Firstly, it’s about making sure you give your body the time it needs to recover. Recovery is a multi-faceted thing and goes deeper than just whether you feel sore. True recovery allows the normalising of hormone levels, nervous system recovery and mental rejuvenation. Depending on the intensity of your training or competition, this can take anything from 2 weeks to months.
Secondly, the off season is a time to really work on your weaknesses. During the competition period, when training time is limited, you want to maintain a level of performance in all aspects of fitness, so you can capitalise on your strengths and minimise the damage your weaknesses do to your overall placing. This is great, but eventually you will reach a point where you stop making any improvements.
At this point, you need to spend a significant period of time dedicating a large chunk of your training time to your weaknesses. The off season is the perfect time to do this as if your strengths start to slide you can pick them back up later in the year in time for competition.
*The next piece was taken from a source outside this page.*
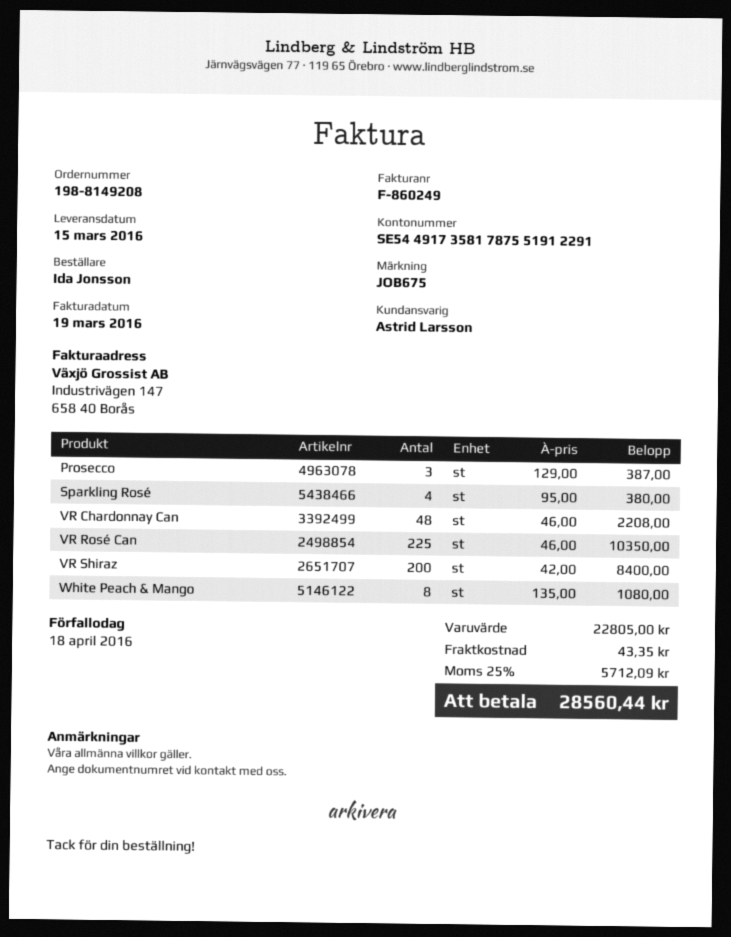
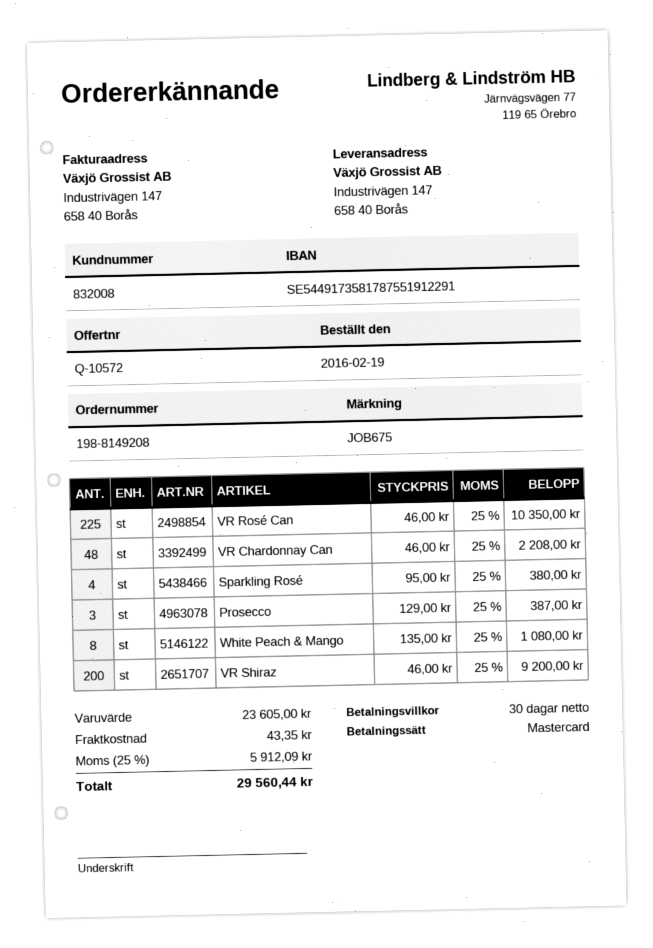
VR Shiraz: 200 x 42.00 = 8400.00 -> 200 x 46.00 = 9200.00
subtotal: 22805.00 -> 23605.00
tax: 25% = 5712.09 -> 25% = 5912.09
total: 28560.44 -> 29560.44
The net results of this is that by the time the season comes around again, your strengths are still strong but your weaknesses are less weak, making you a better all round athlete.
And that’s the name of this game right?
So take the time once you’ve finished your next competition to sit down and plan what your going to do next. Take a look at your strengths and weaknesses and decide what you need to attack. But don’t get too excited and dive straight in. Give your body a break first, it will thank you for it in the long run.